As soon as the line containing "[609,333,677,347] function ->" appears in the material below, start returning lines exactly, and end with the line containing "(347, 355) none".

Records shown:
--- START ---

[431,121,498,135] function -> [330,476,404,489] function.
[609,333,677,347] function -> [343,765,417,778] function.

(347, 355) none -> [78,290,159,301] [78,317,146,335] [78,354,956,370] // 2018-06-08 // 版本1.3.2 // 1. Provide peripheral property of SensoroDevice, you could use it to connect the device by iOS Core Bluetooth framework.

--- END ---
--- START ---

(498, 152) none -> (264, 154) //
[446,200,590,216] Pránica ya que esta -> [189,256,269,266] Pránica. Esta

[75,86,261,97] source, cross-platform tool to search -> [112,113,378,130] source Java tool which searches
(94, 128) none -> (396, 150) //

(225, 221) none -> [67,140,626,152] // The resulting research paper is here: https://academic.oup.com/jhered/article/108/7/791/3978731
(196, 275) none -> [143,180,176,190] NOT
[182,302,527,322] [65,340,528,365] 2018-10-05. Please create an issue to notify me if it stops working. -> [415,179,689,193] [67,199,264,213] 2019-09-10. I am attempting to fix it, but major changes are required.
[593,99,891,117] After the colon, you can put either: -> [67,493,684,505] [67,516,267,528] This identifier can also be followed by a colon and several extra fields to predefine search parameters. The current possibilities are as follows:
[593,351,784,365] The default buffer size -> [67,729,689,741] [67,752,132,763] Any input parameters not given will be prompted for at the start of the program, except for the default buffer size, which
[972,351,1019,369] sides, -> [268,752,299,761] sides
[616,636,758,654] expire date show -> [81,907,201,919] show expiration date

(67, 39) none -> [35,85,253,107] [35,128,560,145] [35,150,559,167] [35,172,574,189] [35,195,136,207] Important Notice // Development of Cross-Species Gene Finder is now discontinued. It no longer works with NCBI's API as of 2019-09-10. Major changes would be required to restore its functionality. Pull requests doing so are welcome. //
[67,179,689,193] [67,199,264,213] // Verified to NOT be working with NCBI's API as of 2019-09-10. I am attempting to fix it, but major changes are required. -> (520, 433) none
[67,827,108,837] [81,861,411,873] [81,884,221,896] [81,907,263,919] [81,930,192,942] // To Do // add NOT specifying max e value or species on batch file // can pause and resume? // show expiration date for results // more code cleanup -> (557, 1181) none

--- END ---
--- START ---

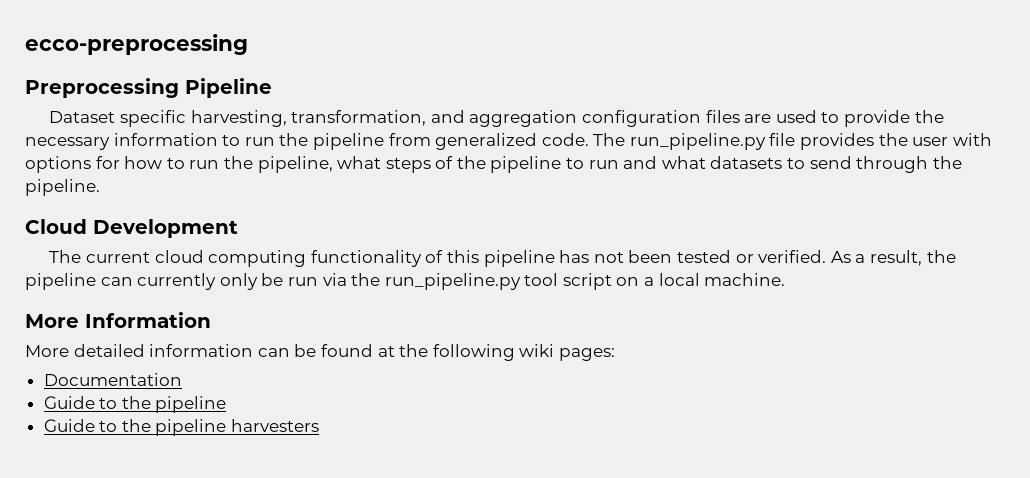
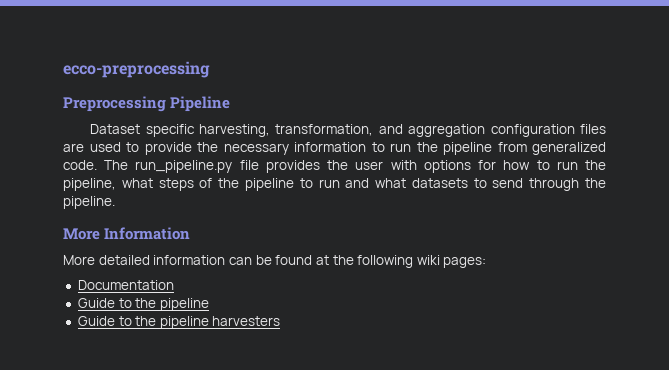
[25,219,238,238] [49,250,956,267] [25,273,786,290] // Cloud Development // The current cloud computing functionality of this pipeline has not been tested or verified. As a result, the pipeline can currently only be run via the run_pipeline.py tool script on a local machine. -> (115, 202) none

--- END ---

Output for this task:
[609,333,677,347] function -> [343,765,417,778] function.

(347, 355) none -> [78,290,159,301] [78,317,146,335] [78,354,956,370] // 2018-06-08 // 版本1.3.2 // 1. Provide peripheral property of SensoroDevice, you could use it to connect the device by iOS Core Bluetooth framework.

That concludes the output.